A few years ago, I wrote a book called Youre Not Doing It Right , a (very good, please purchase) memoir about romantic relationships and marriage. This book is a follow-up, focusing on time and family and the bodysubjects I began thinking about with a certain degree of seriousness around the time Mom first got sick, and deepening after I turned forty. Forty is that moment most of us believe ourselves to be balanced right at the fulcrum of the life-expectancy teeterboard. On one side, we see our parents generation starting to get old, some of them sick, some already dead. On the other, our childrens generation, brimming with a vibrant joie de vivre best described as annoying. And there you are, balanced between the two for a split second before beginning your inexorable slide toward the land of dashed dreams and broken hips and assisted living facilities and death.
Once you hit forty, it is no longer possible to pretend you will remain forever young. In fact, according to the Social Security Administration, a man like me, age forty-three, only can expect to live an additional thirty-eight years. In other words, I am already past my lifes midpoint; calling myself middle-aged is, at best, a fudge, at worst a disservice to the entire field of mathematics. Even so, I dont feel like my life is more than halfway over. I feel exactly as I did ten or fifteen years ago. Yet somehow whole decades have elapsed in the time Ive spent upgrading my iPhones through their various iterations.

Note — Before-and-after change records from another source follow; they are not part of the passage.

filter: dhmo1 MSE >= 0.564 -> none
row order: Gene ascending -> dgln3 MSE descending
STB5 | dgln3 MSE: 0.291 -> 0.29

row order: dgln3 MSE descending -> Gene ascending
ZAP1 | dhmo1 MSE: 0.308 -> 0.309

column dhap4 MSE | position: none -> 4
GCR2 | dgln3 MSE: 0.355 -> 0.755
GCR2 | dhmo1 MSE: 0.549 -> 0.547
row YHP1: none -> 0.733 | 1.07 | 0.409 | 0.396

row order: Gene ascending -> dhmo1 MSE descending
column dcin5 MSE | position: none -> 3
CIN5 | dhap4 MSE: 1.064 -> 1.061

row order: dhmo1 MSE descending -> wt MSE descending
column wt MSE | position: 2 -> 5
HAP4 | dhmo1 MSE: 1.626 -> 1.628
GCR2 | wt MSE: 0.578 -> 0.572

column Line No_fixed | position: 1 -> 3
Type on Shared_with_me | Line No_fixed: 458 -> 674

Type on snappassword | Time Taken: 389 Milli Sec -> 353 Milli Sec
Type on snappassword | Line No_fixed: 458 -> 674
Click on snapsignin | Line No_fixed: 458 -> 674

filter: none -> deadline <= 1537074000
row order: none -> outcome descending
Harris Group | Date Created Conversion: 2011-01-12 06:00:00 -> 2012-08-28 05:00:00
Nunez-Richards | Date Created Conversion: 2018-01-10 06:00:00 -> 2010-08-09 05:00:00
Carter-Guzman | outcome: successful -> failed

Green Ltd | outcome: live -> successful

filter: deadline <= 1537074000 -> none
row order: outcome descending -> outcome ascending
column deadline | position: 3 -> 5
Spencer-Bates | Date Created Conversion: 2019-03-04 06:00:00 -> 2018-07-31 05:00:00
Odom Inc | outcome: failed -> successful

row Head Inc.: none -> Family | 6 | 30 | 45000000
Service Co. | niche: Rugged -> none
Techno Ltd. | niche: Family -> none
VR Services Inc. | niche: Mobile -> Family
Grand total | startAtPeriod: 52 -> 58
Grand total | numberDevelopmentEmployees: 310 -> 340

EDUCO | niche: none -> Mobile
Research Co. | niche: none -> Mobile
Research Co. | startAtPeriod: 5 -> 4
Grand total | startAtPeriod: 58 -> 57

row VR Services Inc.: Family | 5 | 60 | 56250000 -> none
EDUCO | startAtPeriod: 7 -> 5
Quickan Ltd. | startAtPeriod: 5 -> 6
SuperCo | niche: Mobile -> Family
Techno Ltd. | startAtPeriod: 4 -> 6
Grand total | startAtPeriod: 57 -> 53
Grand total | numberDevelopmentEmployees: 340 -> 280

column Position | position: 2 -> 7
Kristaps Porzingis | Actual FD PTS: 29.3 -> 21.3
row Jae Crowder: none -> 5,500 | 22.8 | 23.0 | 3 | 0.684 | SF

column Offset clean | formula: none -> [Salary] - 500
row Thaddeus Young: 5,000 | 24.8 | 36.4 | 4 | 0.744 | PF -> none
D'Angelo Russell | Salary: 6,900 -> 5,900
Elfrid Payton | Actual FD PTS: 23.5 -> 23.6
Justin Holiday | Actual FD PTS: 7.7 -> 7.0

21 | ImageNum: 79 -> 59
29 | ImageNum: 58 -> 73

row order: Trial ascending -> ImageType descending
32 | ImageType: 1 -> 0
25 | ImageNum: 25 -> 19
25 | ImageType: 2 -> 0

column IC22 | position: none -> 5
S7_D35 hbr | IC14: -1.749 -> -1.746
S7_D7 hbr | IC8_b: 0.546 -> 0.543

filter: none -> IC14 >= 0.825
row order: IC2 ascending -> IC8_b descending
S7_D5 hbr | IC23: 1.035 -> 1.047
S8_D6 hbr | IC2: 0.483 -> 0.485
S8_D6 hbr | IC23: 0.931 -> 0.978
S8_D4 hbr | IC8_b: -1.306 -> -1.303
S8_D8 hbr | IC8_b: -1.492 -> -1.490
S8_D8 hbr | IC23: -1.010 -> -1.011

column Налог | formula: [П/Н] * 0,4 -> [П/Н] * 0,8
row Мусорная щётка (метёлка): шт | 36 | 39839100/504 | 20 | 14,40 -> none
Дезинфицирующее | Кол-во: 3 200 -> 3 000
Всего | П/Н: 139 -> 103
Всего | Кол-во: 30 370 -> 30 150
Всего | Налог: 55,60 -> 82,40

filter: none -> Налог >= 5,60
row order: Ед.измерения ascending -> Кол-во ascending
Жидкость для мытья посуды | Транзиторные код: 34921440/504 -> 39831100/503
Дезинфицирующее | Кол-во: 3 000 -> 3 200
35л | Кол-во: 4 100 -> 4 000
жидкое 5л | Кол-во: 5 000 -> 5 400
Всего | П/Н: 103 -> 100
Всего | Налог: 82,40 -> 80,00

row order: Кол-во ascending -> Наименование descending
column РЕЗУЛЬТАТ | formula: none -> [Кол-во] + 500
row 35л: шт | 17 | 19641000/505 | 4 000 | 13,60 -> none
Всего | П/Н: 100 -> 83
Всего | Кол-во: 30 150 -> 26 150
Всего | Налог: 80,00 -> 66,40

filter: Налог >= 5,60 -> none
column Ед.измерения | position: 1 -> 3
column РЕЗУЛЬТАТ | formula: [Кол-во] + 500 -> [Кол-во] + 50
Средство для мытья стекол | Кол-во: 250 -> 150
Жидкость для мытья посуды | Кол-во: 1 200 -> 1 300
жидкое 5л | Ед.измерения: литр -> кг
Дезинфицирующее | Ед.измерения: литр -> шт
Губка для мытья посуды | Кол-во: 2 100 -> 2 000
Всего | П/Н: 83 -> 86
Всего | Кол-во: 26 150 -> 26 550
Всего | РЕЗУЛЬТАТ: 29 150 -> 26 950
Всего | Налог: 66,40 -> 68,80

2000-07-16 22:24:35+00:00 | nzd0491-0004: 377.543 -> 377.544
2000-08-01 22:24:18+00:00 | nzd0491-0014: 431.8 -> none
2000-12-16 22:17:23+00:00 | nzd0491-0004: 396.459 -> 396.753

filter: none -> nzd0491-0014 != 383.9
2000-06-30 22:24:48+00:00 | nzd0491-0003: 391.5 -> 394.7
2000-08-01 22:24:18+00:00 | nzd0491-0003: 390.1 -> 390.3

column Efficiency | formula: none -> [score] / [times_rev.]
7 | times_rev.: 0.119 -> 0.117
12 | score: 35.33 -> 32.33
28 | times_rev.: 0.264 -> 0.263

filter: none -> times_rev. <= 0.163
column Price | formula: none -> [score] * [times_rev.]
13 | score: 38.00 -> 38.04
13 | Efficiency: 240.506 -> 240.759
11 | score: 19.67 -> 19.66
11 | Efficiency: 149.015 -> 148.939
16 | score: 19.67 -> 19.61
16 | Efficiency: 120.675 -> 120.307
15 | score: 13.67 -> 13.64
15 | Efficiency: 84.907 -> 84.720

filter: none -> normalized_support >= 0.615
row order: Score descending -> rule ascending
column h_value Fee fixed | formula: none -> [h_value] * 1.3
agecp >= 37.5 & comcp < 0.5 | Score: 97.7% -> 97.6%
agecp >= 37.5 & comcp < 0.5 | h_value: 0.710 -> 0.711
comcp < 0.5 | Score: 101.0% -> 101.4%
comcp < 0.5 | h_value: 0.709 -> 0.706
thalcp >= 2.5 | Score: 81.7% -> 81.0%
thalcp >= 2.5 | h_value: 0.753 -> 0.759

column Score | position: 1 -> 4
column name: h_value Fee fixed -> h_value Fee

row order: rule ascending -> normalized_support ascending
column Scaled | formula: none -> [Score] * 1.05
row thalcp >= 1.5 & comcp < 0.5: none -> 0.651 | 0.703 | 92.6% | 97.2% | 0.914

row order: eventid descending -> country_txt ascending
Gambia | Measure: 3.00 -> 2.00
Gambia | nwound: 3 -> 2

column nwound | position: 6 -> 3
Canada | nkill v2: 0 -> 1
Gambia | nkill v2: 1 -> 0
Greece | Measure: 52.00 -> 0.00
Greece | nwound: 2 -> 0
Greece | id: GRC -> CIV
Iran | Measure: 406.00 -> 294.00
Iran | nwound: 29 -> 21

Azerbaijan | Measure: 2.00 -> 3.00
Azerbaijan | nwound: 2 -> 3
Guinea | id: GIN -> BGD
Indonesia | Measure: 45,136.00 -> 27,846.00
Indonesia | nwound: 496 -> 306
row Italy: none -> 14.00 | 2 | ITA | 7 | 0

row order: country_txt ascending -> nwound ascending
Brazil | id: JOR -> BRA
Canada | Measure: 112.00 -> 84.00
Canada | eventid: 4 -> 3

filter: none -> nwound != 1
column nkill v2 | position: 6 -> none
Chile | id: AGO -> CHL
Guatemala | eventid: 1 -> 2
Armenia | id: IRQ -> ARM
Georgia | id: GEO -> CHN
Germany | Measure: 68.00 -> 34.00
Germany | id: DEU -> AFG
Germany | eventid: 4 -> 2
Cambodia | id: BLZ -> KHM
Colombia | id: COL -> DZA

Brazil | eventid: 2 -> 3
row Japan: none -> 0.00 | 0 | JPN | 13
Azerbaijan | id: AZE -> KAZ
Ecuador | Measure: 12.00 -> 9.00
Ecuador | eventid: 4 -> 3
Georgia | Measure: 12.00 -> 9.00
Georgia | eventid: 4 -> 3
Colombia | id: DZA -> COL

Entire species have gone extinct as I drove around the mall looking for better parking spaces. Then one day, I look up and a government agency is informing me I am no longer a zesty young man, but a just-past-middle-aged adult with adult responsibilities and a mortgage and the first signs of erectile dysfunction. This moment eventually happens to all of us, the moment when you first sense that the road you are traveling may, at some point, end. And when that realization hits, it does so in the sudden, jarring manner of a car crash: Oh, shit! you may think at the moment of impact. Im going to die.